» TASK ITEM: Lines to restate from the data below: from the one containing "Essie Boho Rodeo" to the one containing "tax: 20% = 391.45 -> 20% = 523.18", both included. Give them again exactly, and only them.

» RECORD EXCERPTS:
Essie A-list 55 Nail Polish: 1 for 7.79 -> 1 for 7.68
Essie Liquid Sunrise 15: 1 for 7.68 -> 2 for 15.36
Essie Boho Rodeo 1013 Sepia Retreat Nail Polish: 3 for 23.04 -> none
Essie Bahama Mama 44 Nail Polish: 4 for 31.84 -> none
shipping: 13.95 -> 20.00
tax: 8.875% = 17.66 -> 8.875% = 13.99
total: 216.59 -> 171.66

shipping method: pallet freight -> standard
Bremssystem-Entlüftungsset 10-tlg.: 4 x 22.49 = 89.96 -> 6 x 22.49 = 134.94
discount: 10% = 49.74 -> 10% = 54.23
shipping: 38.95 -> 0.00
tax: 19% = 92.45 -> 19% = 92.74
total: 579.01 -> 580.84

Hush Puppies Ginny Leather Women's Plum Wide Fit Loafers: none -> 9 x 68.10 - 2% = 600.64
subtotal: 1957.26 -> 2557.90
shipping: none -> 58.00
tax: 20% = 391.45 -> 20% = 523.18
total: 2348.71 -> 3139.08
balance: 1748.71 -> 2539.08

* * *

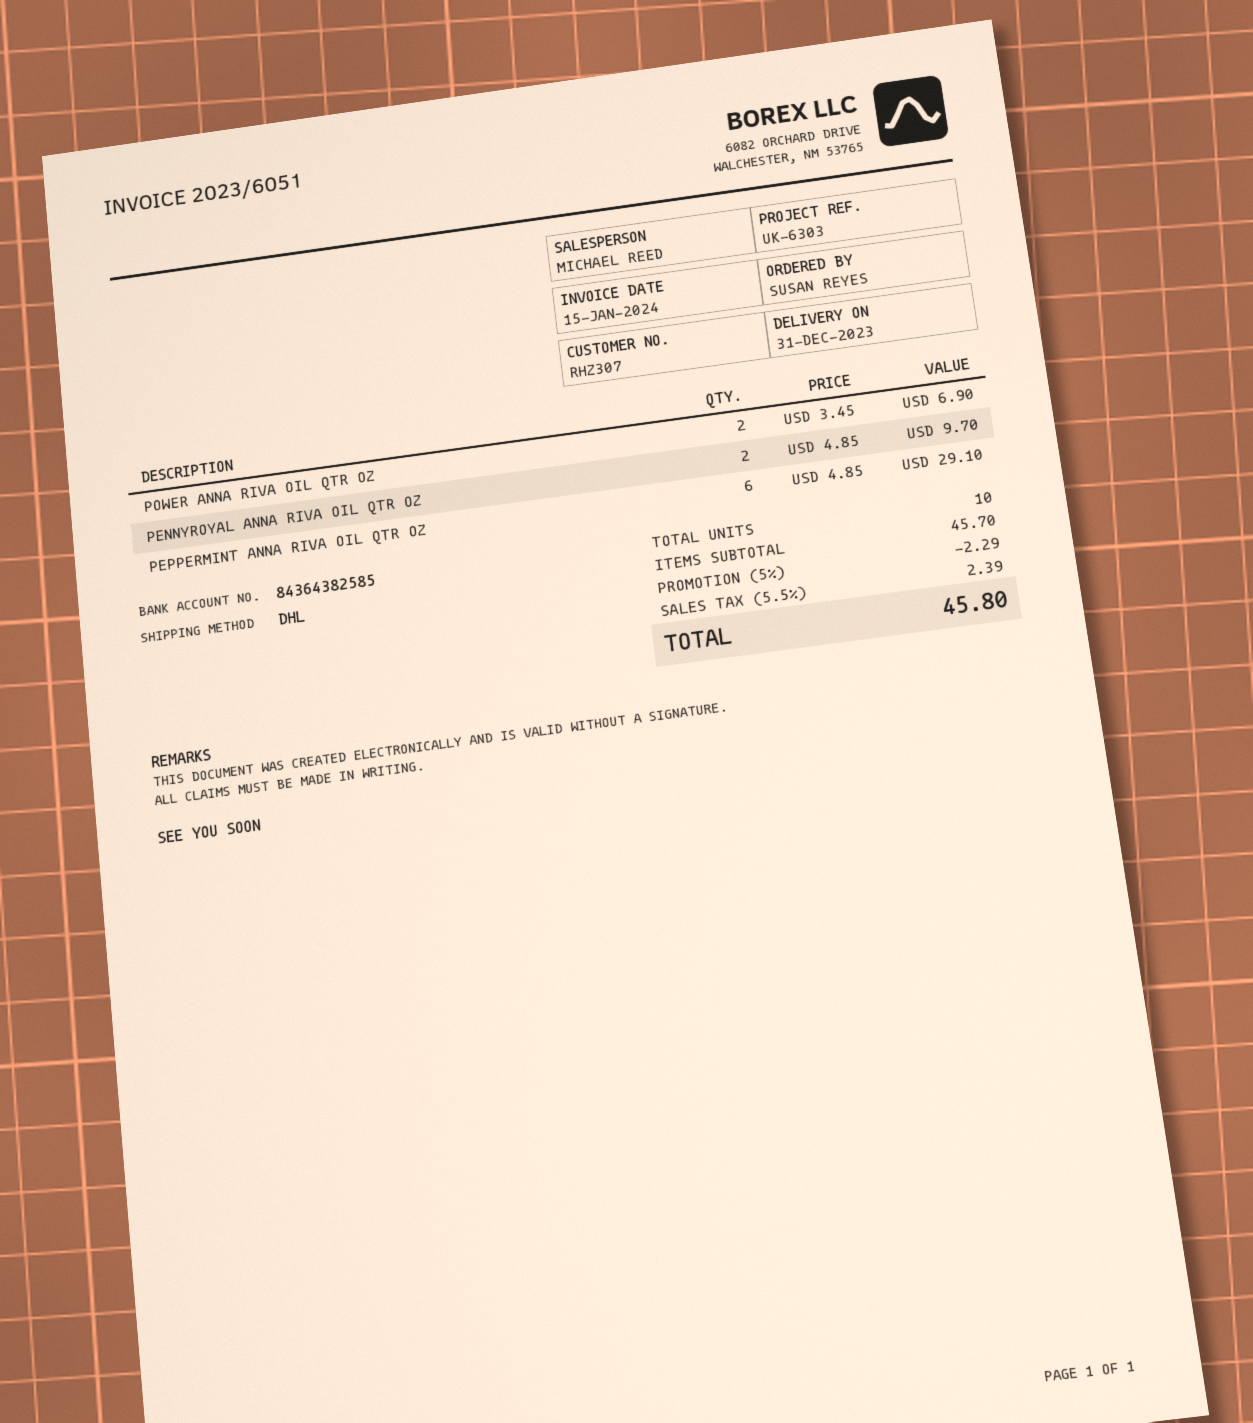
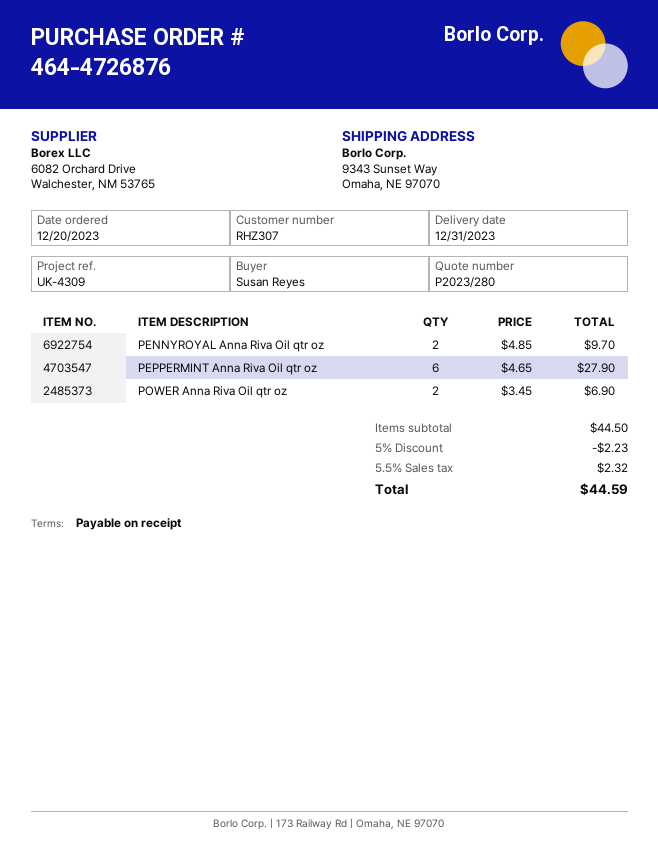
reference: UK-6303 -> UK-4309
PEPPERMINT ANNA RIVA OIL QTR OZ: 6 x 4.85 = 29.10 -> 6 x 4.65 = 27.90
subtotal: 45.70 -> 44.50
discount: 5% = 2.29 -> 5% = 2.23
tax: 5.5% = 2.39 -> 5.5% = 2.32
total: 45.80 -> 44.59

==

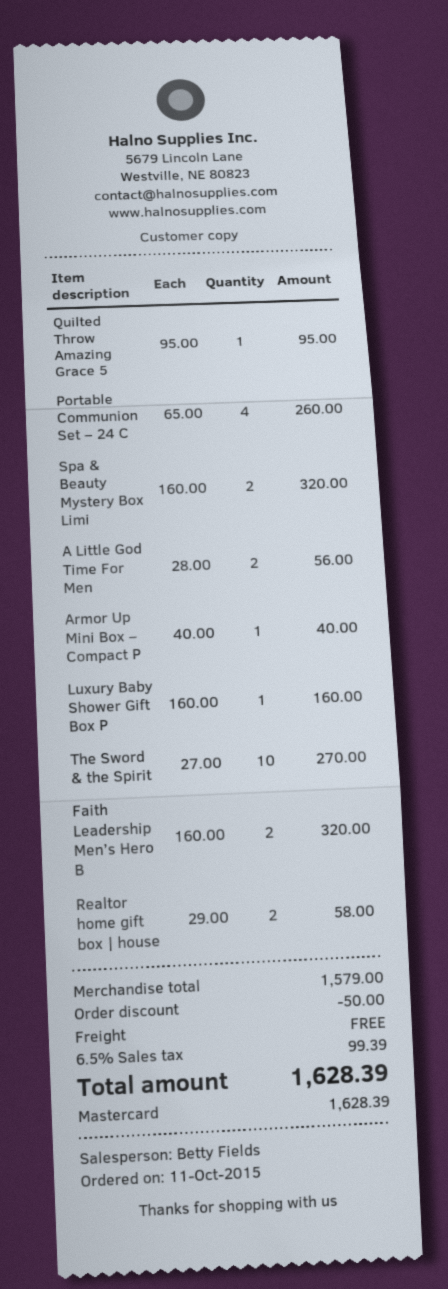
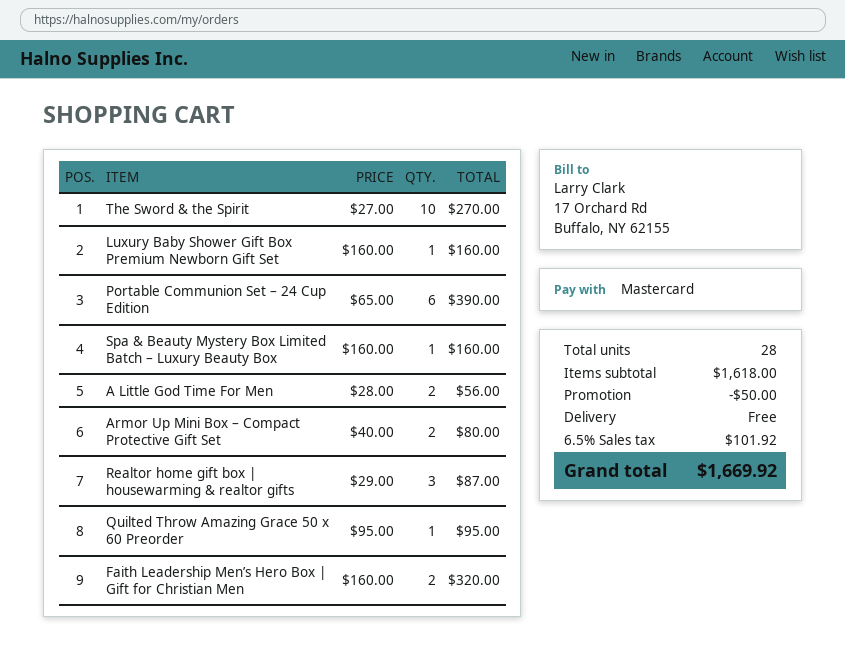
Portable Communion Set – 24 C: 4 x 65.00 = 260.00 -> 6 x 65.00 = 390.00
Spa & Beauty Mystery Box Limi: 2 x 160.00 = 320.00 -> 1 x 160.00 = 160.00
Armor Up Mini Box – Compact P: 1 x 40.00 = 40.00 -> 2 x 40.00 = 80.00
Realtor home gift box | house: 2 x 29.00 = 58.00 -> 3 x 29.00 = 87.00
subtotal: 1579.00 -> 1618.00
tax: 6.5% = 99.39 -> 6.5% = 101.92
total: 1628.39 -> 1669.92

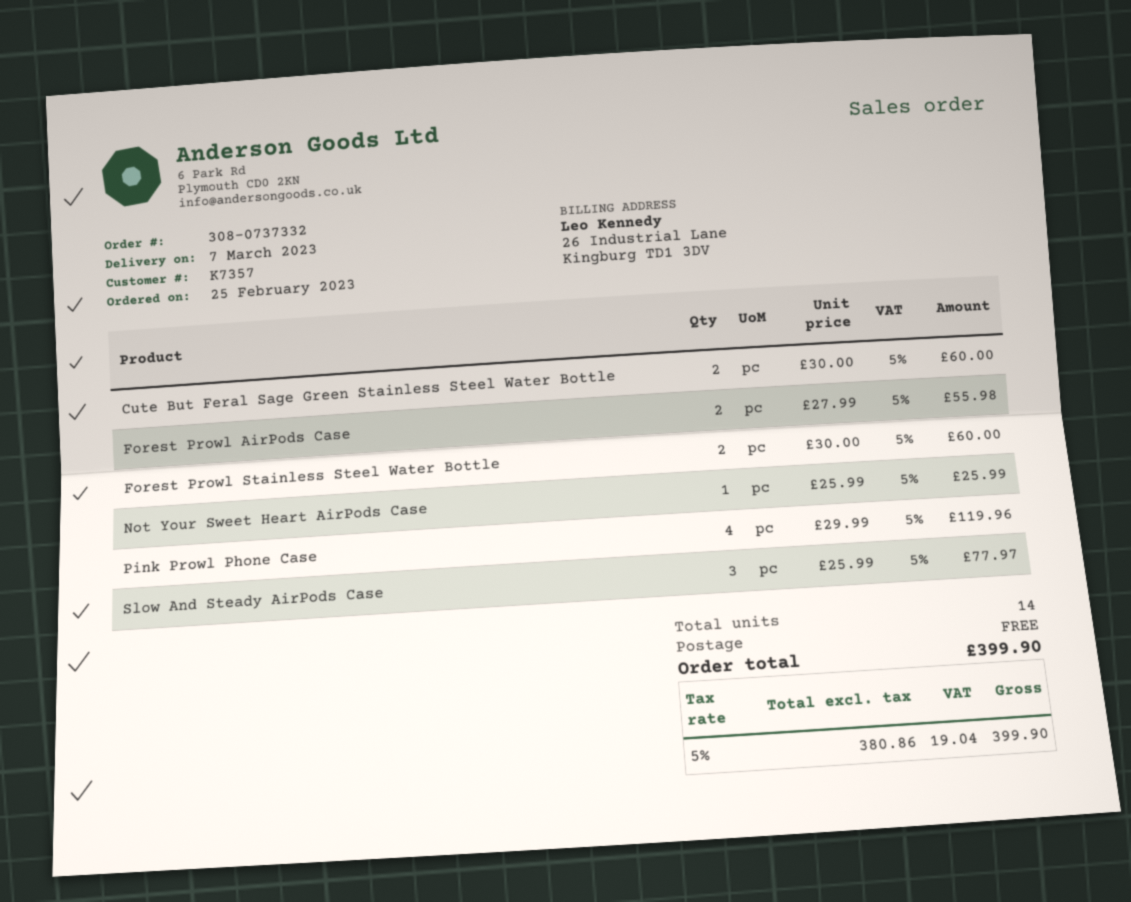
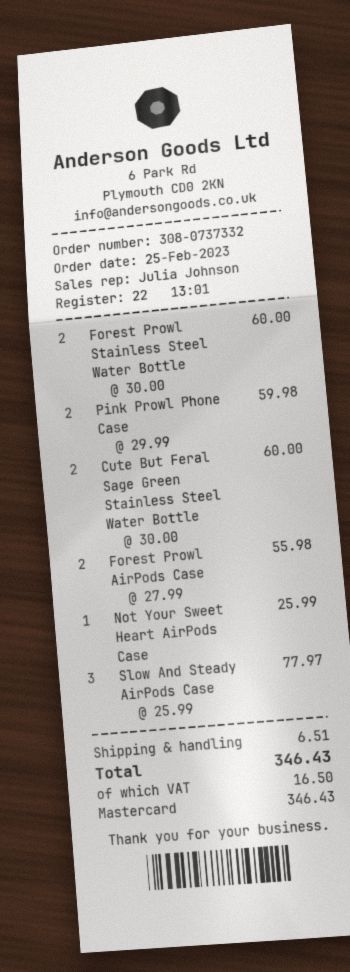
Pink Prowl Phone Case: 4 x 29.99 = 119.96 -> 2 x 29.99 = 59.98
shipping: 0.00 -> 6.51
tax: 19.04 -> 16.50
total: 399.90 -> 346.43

» EXERCISE RESULT:
Essie Boho Rodeo 1013 Sepia Retreat Nail Polish: 3 for 23.04 -> none
Essie Bahama Mama 44 Nail Polish: 4 for 31.84 -> none
shipping: 13.95 -> 20.00
tax: 8.875% = 17.66 -> 8.875% = 13.99
total: 216.59 -> 171.66

shipping method: pallet freight -> standard
Bremssystem-Entlüftungsset 10-tlg.: 4 x 22.49 = 89.96 -> 6 x 22.49 = 134.94
discount: 10% = 49.74 -> 10% = 54.23
shipping: 38.95 -> 0.00
tax: 19% = 92.45 -> 19% = 92.74
total: 579.01 -> 580.84

Hush Puppies Ginny Leather Women's Plum Wide Fit Loafers: none -> 9 x 68.10 - 2% = 600.64
subtotal: 1957.26 -> 2557.90
shipping: none -> 58.00
tax: 20% = 391.45 -> 20% = 523.18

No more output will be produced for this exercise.